Custom 3" Exhaust System from the Turbo 
K&N Air & Oil filter 
Custom Cold Air Intake 
AutoMeter Boost Guage 
Blitz Turbo Timer with Electronic boost Gauge 
Turbo Smart Vee Port BOV 
Lowared Whiteline Springs 
SET OF DAIBLO 17" WHITE RACING RIMS 
4 stage Gizzmo Electoinic Boost Controller 
Custom Stall Converter 
Clear Tail Lights 
Aftermarket Front Head Lights
White Head and Fog Lights 
Custom front mount INTERCOOLER 
ACL RACE SERIES FORGED PISTON KIT 
KENWOOD head unit
1000w 4 channel BOSS amp
Pioneer Speakers

This model only came out in Japan but thanks to personal import laws here in australia i was able to get this model...













































































































if you guys wnat to see more infromation on the nissan bluebird here's a site you can visit.. www.bluebirdcarclub.co.nz


----------



## SuperStock (Dec 31, 2003)

i like what u have done with the bluebird :cheers: 

thats the cleanest one ive ever seen :thumbup: 

any interior pics


----------



## Pat200sx (Jan 29, 2004)

THAT IS HOT!!! :thumbup:


----------



## Pac (Feb 20, 2006)

thanks.. i havn't got much interior pics at this moments but i do have more engine pics ...i'll get more picture up as soon as i load them up online...


----------



## Psch91 (May 18, 2002)

Not a fan of the wheels and the rear lights, but looks clean man.
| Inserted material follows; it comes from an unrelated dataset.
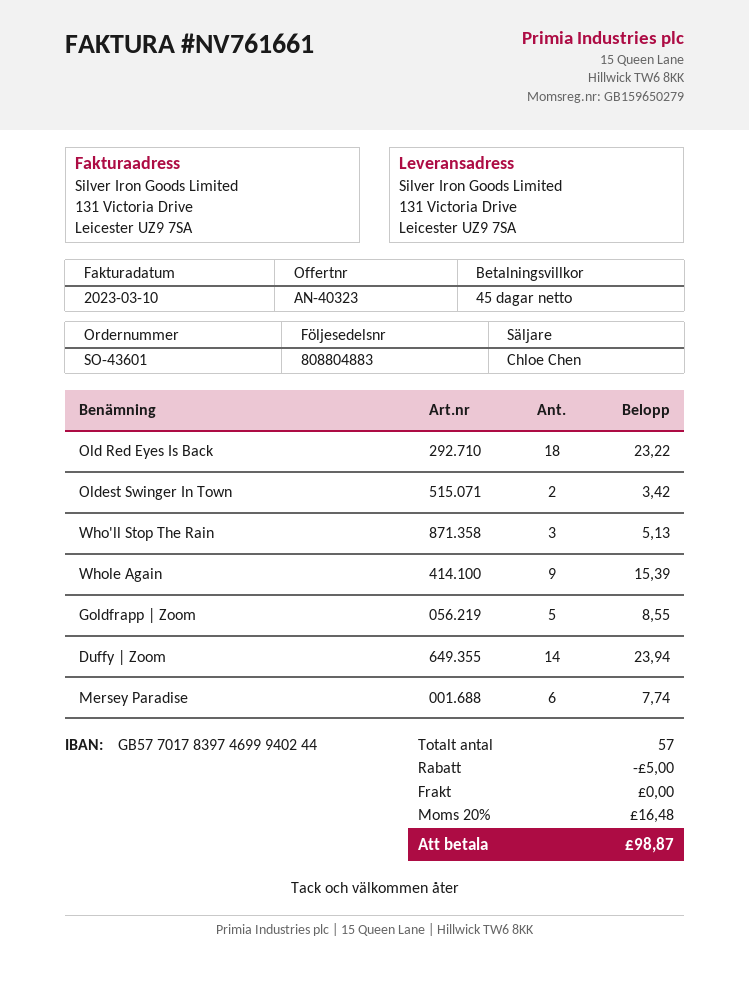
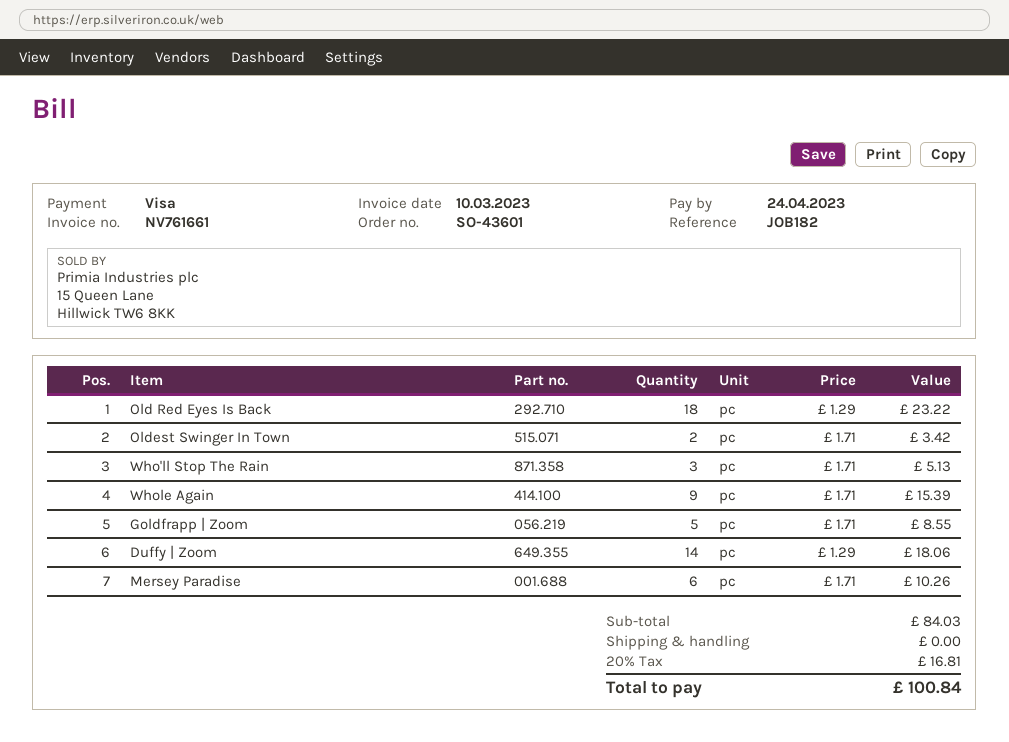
Duffy | Zoom: 14 for 23.94 -> 14 for 18.06
Mersey Paradise: 6 for 7.74 -> 6 for 10.26
discount: 5.00 -> none
tax: 20% = 16.48 -> 20% = 16.81
total: 98.87 -> 100.84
What kind of power are you putting down?


----------



## Pac (Feb 20, 2006)

well the stock engine puts out about 210hp but iam sure mine is about 240hp by now.. next step is a fuel system upgarde and a new Engine mangement system...


----------



## jeromeA31 (Apr 27, 2005)

*great car*

Wow, one of the cleanest bluebirds around...
Great setup..
Was also eyeing to buy one of those but here that car is labeled "Altima" and come's stock with either an SR18DE or SR20DE.. 
not much aftermarket parts for that available here..


----------



## Radioaktiv (Feb 12, 2004)

didnt know those were ever offered with attessa :thumbup: 

i love everything but the wheels and rear lamps...but maybe you're lookin into changing that 

super clean tho


----------



## Pac (Feb 20, 2006)

www.fullboost.com.au


----------



## Pac (Feb 20, 2006)

In australia we got a great aftermarket parts for the Sr20det and many other imports but the bluebird attesa is still prety rare here i usally can only get parts for the silivia sr20det...
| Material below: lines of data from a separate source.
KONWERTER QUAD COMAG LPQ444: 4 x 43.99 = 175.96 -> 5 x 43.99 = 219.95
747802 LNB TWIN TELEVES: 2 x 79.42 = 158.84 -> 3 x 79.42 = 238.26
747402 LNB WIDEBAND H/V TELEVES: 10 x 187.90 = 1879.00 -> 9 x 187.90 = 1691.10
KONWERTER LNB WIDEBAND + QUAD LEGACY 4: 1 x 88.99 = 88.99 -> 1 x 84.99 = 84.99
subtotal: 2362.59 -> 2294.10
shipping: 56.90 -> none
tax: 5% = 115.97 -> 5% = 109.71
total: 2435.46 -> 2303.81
i'll think about changing the wheels but not yet... and yeah some models bluebirds come with attesa i changed over to the bluebird because of its AWD system .. before that a had a R33 Skyline GTS.. which is a great car but it was no good in the wet..being only RWD...

if you guys wanna see some imports from australia heres a link to one of our perfomance imports sites.. 

www.fullboost.com.au


----------



## SuperStock (Dec 31, 2003)

wow u have to be the only one whos ditched a skyline for a bluebird
still a great car though
wish we had the bluebird SSS here... not to mention the full complement of aussie-spec holdens and fords...

i wonder what the automatic gearbox limits u to, as far as hp?


----------



## Pac (Feb 20, 2006)

well i did love the skyline it was a great car but here in australia there would be at least 20 Skylines to on sss attesa...you can pick up a r23 gts for around $8000AU plus with the skylines you can't drive them around much without cops pulling you over and bothering you... i know one day i'll go back to one... but right now iam happy with the attesa...


----------



## Pac (Feb 20, 2006)

iam thinking if i do go back to the skylines i would have to get the GTR OR GTS4.. they are only skylines which came with AWD...


----------



## b14sleeper (Dec 31, 2004)

minus the altezzas..the car is A OK


----------



## jenns240 (May 17, 2004)

nice car very clean, oh and i love the alarm. i know i wouldnt mess with a car that has a bear guarding it.


----------



## Pac (Feb 20, 2006)

Yeah thats just my dog Jessie... She just looks scary...after all she is about 70kgs i think that around... 130pounds not sure about the conversion....i was trying to take the picture without her but she just didn't want to go away.. but thats ok...


----------



## MaximumYin (Jan 16, 2006)

Pac said:


> Yeah thats just my dog Jessie... She just looks scary...after all she is about 70kgs i think that around... 130pounds not sure about the conversion....i was trying to take the picture without her but she just didn't want to go away.. but thats ok...


70 kg = 154 lbs actaully, but whatever. That's a really sharp looking Bluebird. In the US they don't have the SSS Attesa, I didn't know they existed until I read this thread. Good stuff. :thumbup:


----------



## Pac (Feb 20, 2006)

MaximumYin said:


> 70 kg = 154 lbs actaully, but whatever. That's a really sharp looking Bluebird. In the US they don't have the SSS Attesa, I didn't know they existed until I read this thread. Good stuff. :thumbup:



Yeah I know you guys have got the Altima which is similar in shape but with different motor... You guys got the KA24DE that’s the model we get here too... but I was able to import this model from Japan...


----------



## SHIFTVAX (Jan 15, 2006)

Thanks alot I was always wondering what a bluebird was!


----------



## SHIFTVAX (Jan 15, 2006)

Thanks alot, I always wondered what a bluebird looked like and was!


----------



## Pac (Feb 20, 2006)

hi guys just a quick update of my nissan.. i'm about to sell off my bluebird.. i have had it for over 3 years its beena great car but its time for me to go for somthing bigger...so i'm going back to the skylines... i have and R34 Skyline Sedan on order... so i'll should be getting it soon....

I will miss the o'l bird... but i know its going in to good hands...


----------



## SHIFTVAX (Jan 15, 2006)

I'm not that familiar with the Bluebird. Is the engine the only difference from the mid 90's Altima and it , or are there lot's of differences!


----------



## Pac (Feb 20, 2006)

well the Bluebrid came with a sr20det Motor plus it also had AWD and of course its Right Hand Drive.. thats where most of the differences are....


----------